• _What is being asked_: Please, from the entries below, transcribe exactly the lines that begin at the line with "(500, 960) none" and end at the line with "(375, 700) none", without the pictures.

Stored dataset items:
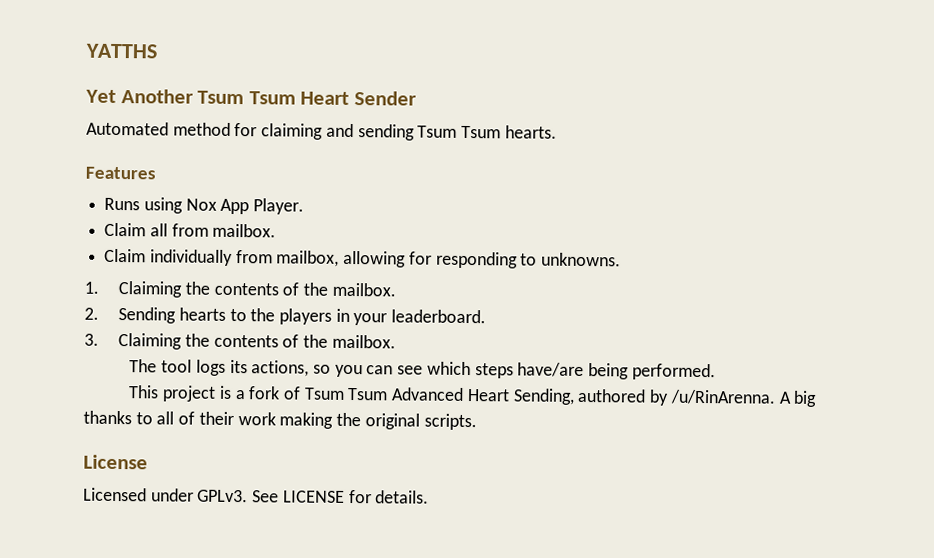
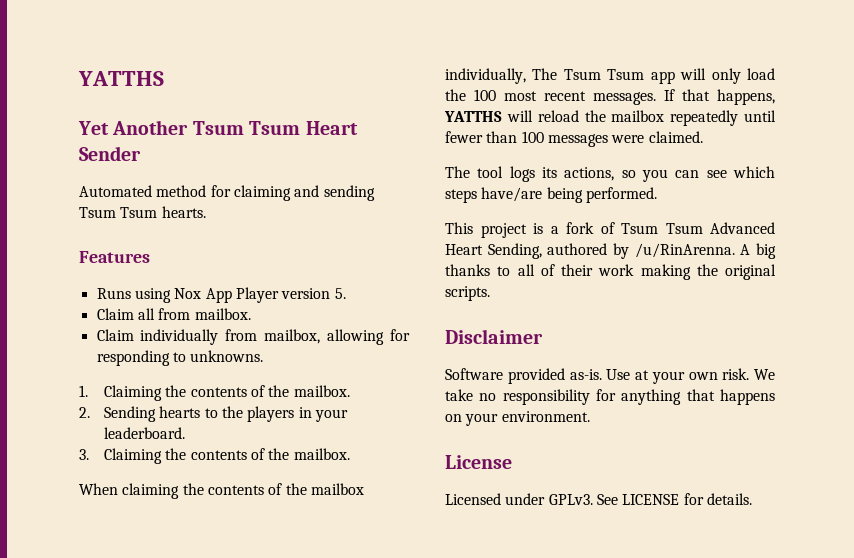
[253,198,305,215] Player. -> [235,287,346,303] Player version 5.
(396, 341) none -> [79,483,364,499] [445,68,775,84] [445,89,775,105] [444,110,776,126] [445,131,703,147] // When claiming the contents of the mailbox individually, The Tsum Tsum app will only load the 100 most recent messages. If that happens, YATTHS will reload the mailbox repeatedly until fewer than 100 messages were claimed.
(477, 422) none -> [445,329,543,344] [445,368,775,384] [445,389,775,405] [445,411,590,426] // Disclaimer // Software provided as-is. Use at your own risk. We take no responsibility for anything that happens on your environment.

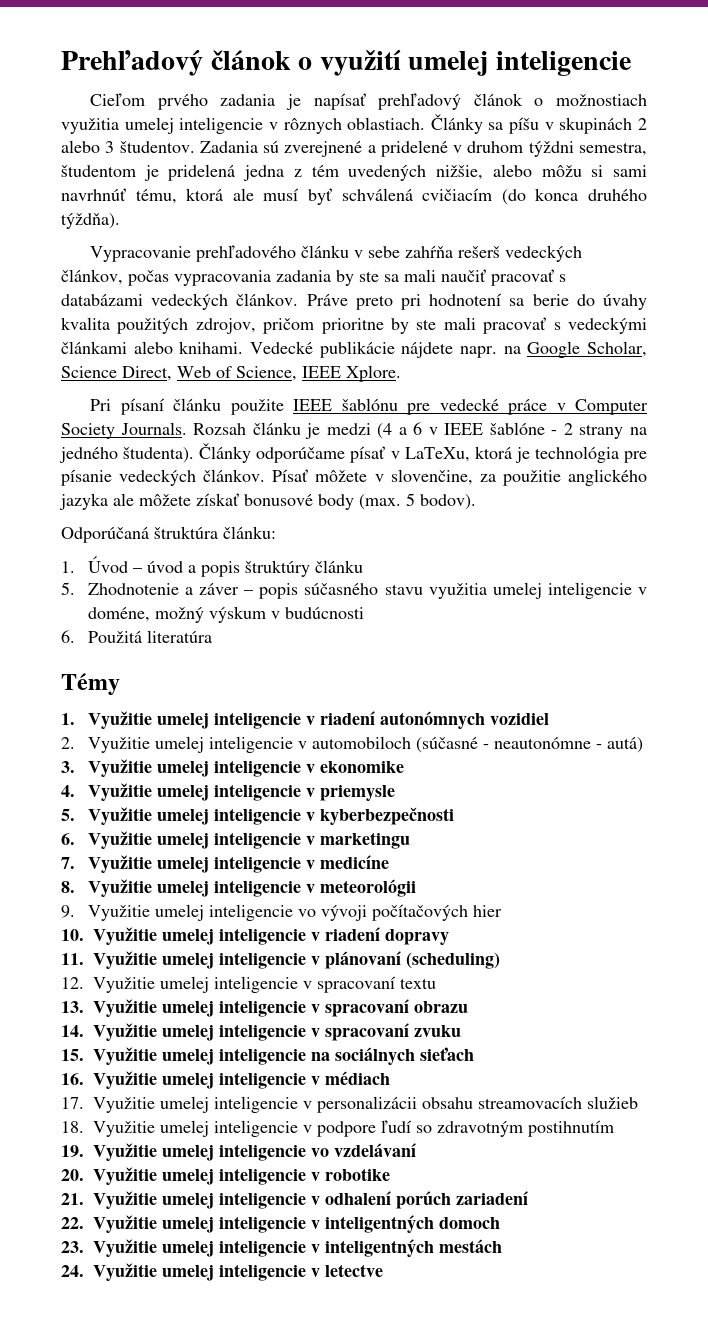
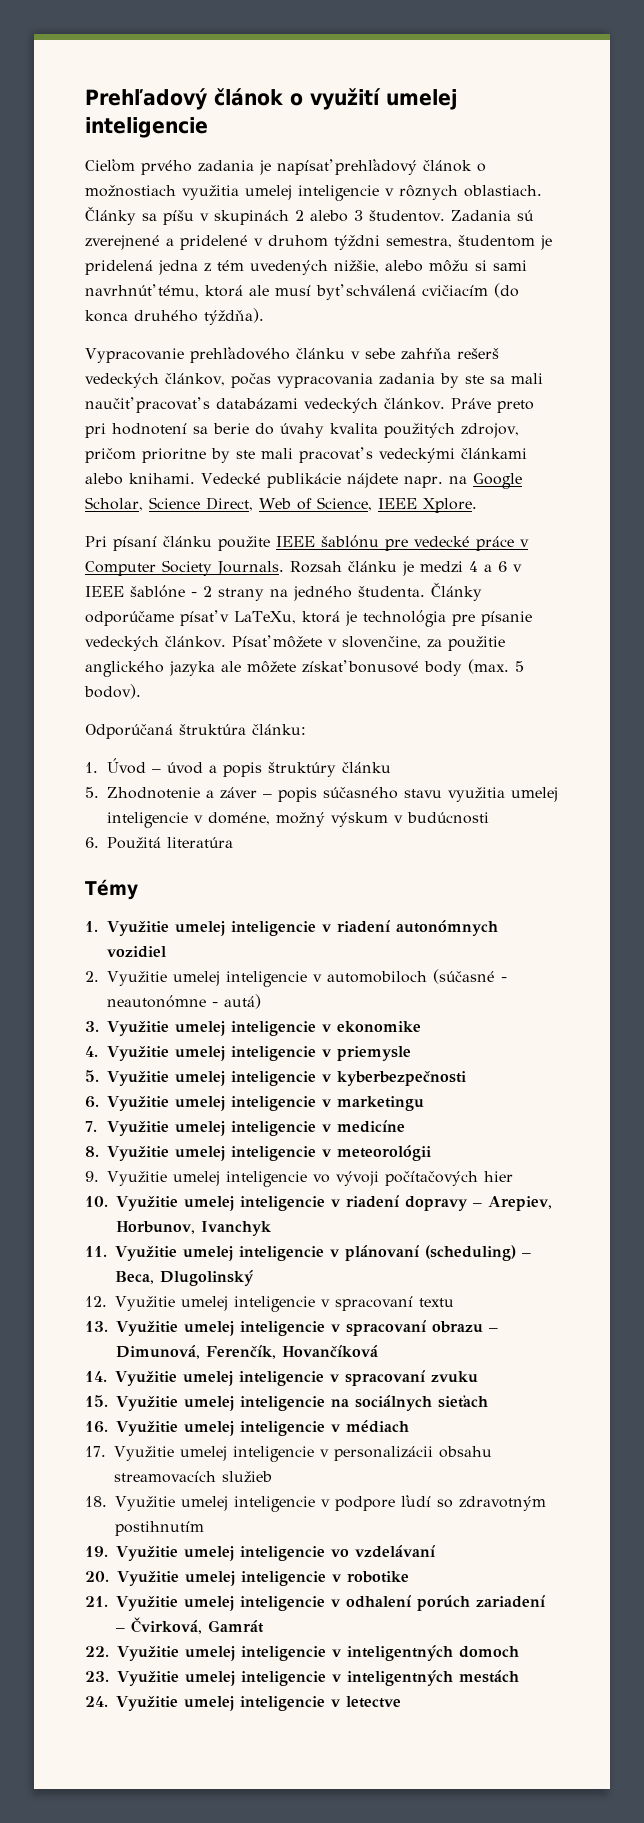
[377,423,393,439] (4 -> [469,561,478,572] 4
[123,447,195,463] študenta). -> [358,586,425,597] študenta.
(449, 937) none -> [472,1196,552,1211] [116,1221,271,1236] – Arepiev, Horbunov, Ivanchyk
(500, 960) none -> [521,1253,531,1257] [115,1270,254,1286] – Beca, Dlugolinský
(468, 1007) none -> [488,1328,498,1332] [116,1345,378,1359] – Dimunová, Ferenčík, Hovančíková
(528, 1198) none -> [116,1617,264,1634] – Čvirková, Gamrát

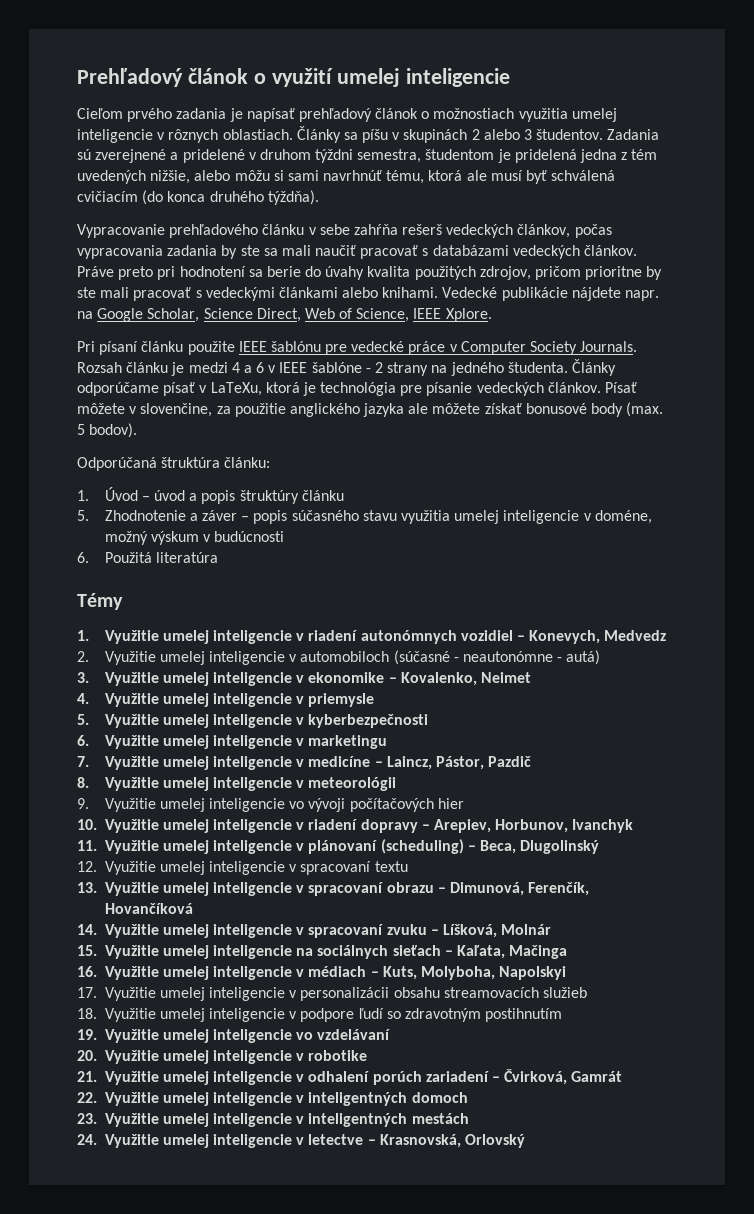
(166, 952) none -> [517,630,667,644] – Konevych, Medvedz
(421, 1026) none -> [388,672,532,686] – Kovalenko, Neimet
(405, 1126) none -> [374,756,532,770] – Laincz, Pástor, Pazdič
(478, 1377) none -> [430,924,552,938] – Líšková, Molnár
(488, 1401) none -> [444,945,568,959] – Kaľata, Mačinga
(409, 1426) none -> [370,966,567,980] – Kuts, Molyboha, Napolskyi
(401, 1702) none -> [367,1134,526,1148] – Krasnovská, Orlovský

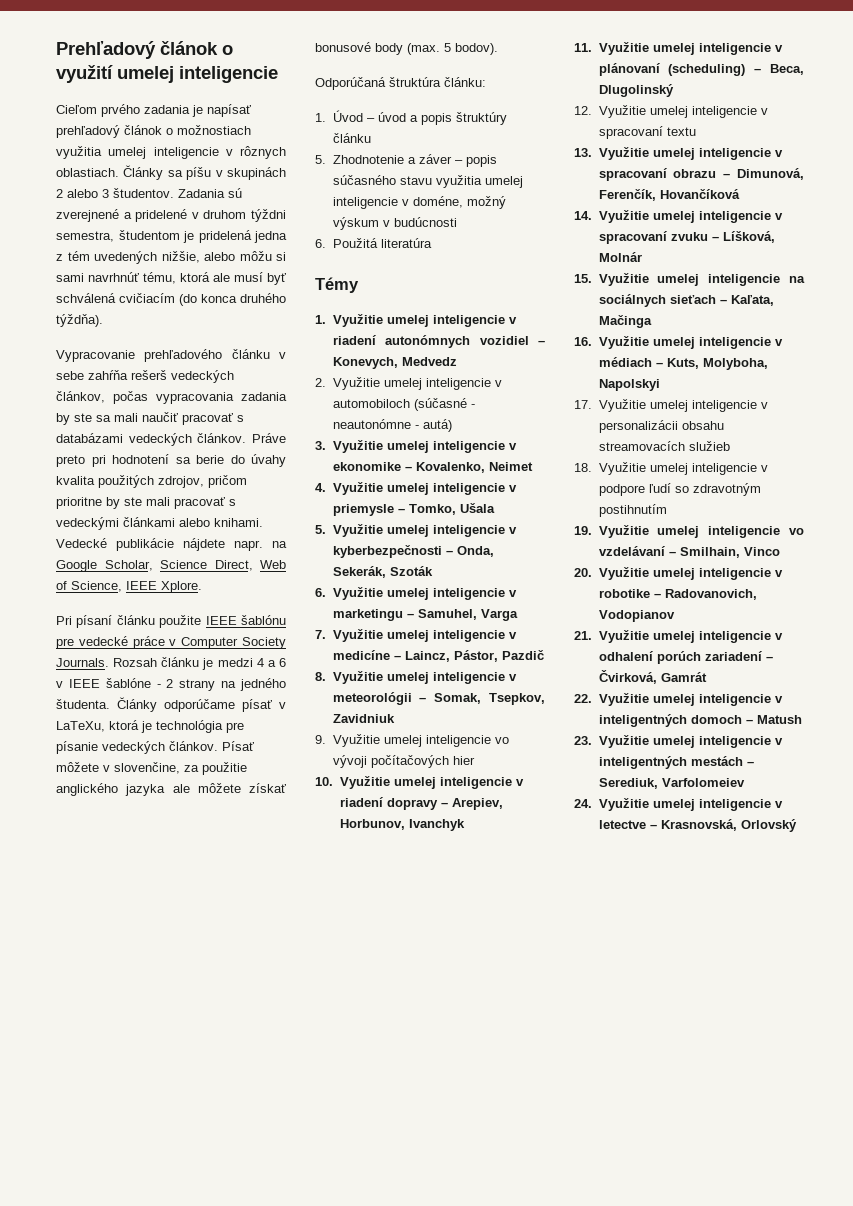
(375, 700) none -> [397,503,495,515] – Tomko, Ušala
(429, 721) none -> [445,546,494,557] [332,566,433,578] – Onda, Sekerák, Szoták
(388, 742) none -> [406,609,518,621] – Samuhel, Varga
(397, 784) none -> [419,693,545,705] [332,714,395,723] – Somak, Tsepkov, Zavidniuk
(391, 1034) none -> [668,547,780,558] – Smilhain, Vinco
(368, 1055) none -> [653,589,757,600] [598,610,675,622] – Radovanovich, Vodopianov
(468, 1097) none -> [745,715,802,724] – Matush
(469, 1118) none -> [746,761,754,766] [598,778,745,789] – Serediuk, Varfolomeiev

• _Solution_:
(500, 960) none -> [521,1253,531,1257] [115,1270,254,1286] – Beca, Dlugolinský
(468, 1007) none -> [488,1328,498,1332] [116,1345,378,1359] – Dimunová, Ferenčík, Hovančíková
(528, 1198) none -> [116,1617,264,1634] – Čvirková, Gamrát

(166, 952) none -> [517,630,667,644] – Konevych, Medvedz
(421, 1026) none -> [388,672,532,686] – Kovalenko, Neimet
(405, 1126) none -> [374,756,532,770] – Laincz, Pástor, Pazdič
(478, 1377) none -> [430,924,552,938] – Líšková, Molnár
(488, 1401) none -> [444,945,568,959] – Kaľata, Mačinga
(409, 1426) none -> [370,966,567,980] – Kuts, Molyboha, Napolskyi
(401, 1702) none -> [367,1134,526,1148] – Krasnovská, Orlovský

(375, 700) none -> [397,503,495,515] – Tomko, Ušala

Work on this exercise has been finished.